Estimate time-varying reproduction number using Wallinga-Lipsitch method with bootstrap confidence intervals
Source:R/wallinga_lipsitch.R
wallinga_lipsitch.Rd
This function implements the Wallinga-Lipsitch method (2007) for estimating the time-varying case reproduction number (R_c) from incidence data. The case reproduction number represents the average number of secondary infections generated by cases with symptom onset at time t.
Usage
wallinga_lipsitch(
incidence,
dates,
si_mean,
si_sd,
si_dist = "gamma",
smoothing = 0,
bootstrap = FALSE,
n_bootstrap = 1000,
conf_level = 0.95,
shift = FALSE
)
Arguments
- incidence
Numeric vector of daily case counts
- dates
Vector of dates corresponding to the incidence data
- si_mean
Mean of the serial interval distribution
- si_sd
Standard deviation of the serial interval distribution
- si_dist
Distribution to use for serial interval ("gamma" or "normal")
- smoothing
Window size for smoothing estimates (0 for no smoothing)
- bootstrap
Logical; whether to compute bootstrap confidence intervals
- n_bootstrap
Number of bootstrap samples to generate
- conf_level
Confidence level for intervals (0.95 = 95% CI)
- shift
Logical; whether to shift estimates by one mean serial interval (TRUE) or not (FALSE).
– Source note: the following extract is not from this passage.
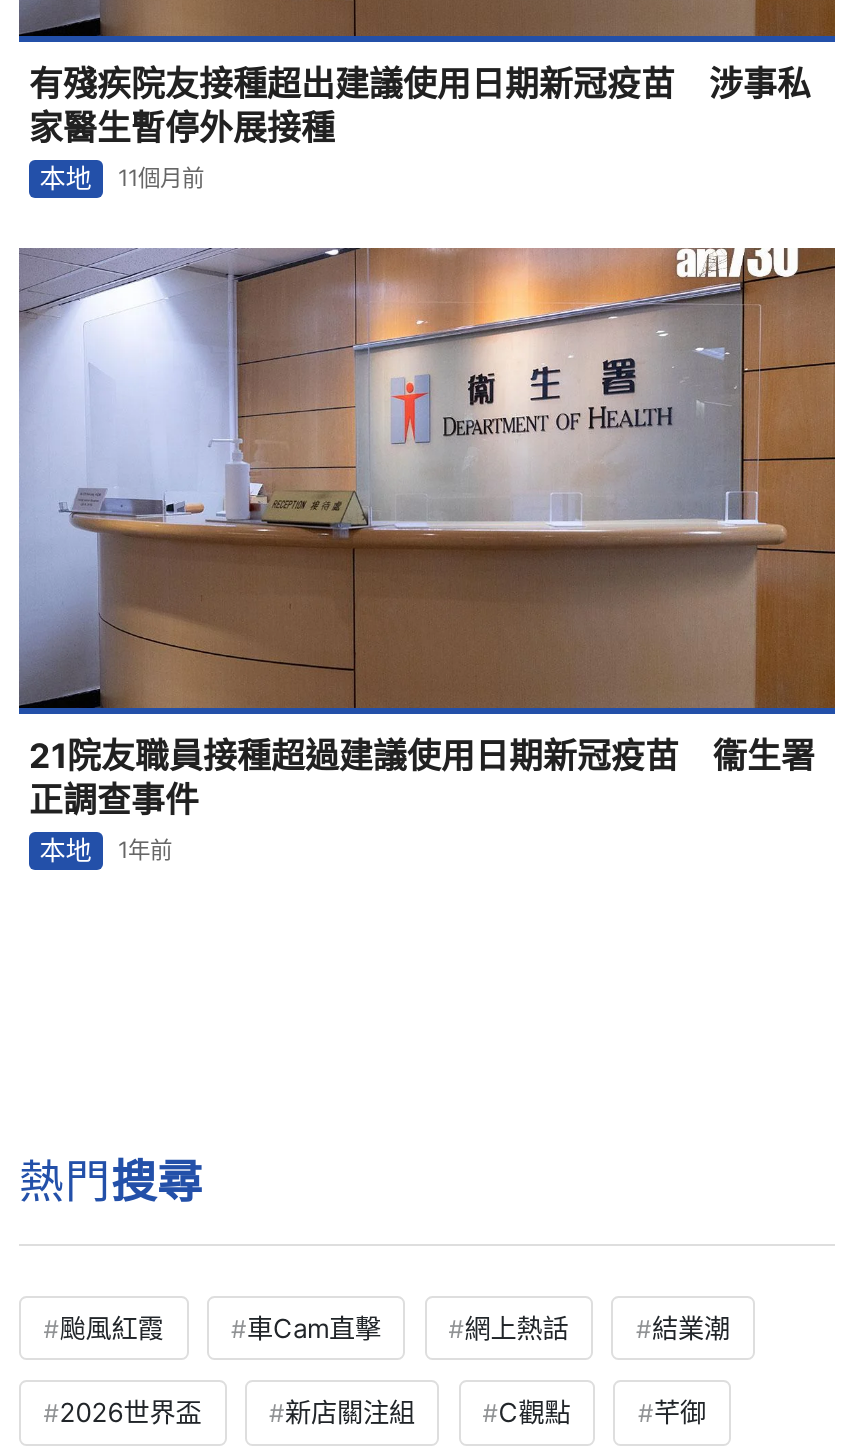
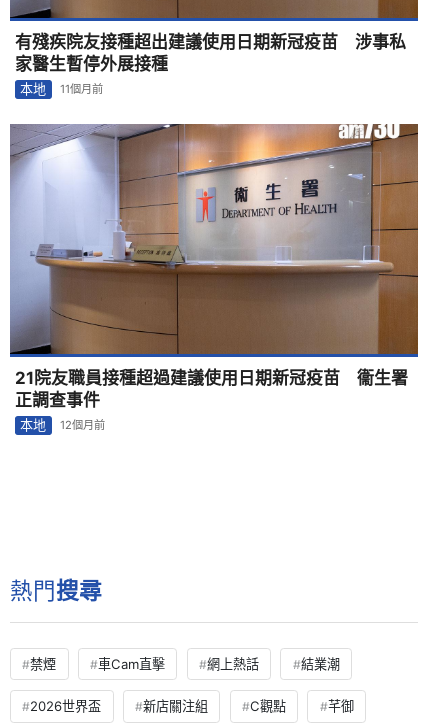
- 本地 1年前
+ 本地 12個月前

- 颱風紅霞
+ 禁煙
When TRUE, adds a 'shifted_date' column to align case reproduction number estimates with instantaneous reproduction number estimates for proper comparison.
Value
Data frame with columns:
date: Original dates from input
incidence: Daily case counts
R: Estimated case reproduction number
R_corrected: Case reproduction number with right-truncation correction
If bootstrap=TRUE:
R_lower, R_upper: Confidence intervals for R
R_corrected_lower, R_corrected_upper: Confidence intervals for R_corrected
If shift=TRUE:
shifted_date: Dates shifted forward by one mean serial interval
Details
The method works by:
Creating a pairwise comparison between all possible infector-infectee pairs
Calculating the relative likelihood that case j infected case i based on their time difference and the serial interval distribution
Aggregating these likelihoods to estimate the number of secondary cases generated by each case
Applying right-truncation correction to account for yet-unobserved secondary cases
Optionally calculating bootstrap confidence intervals by resampling individual cases
Optionally shifting the estimates forward by one serial interval (if shift=TRUE) to align with instantaneous reproduction number estimates
The function supports both gamma and normal distributions for the serial interval, smoothing of estimates, and bootstrap-based confidence intervals.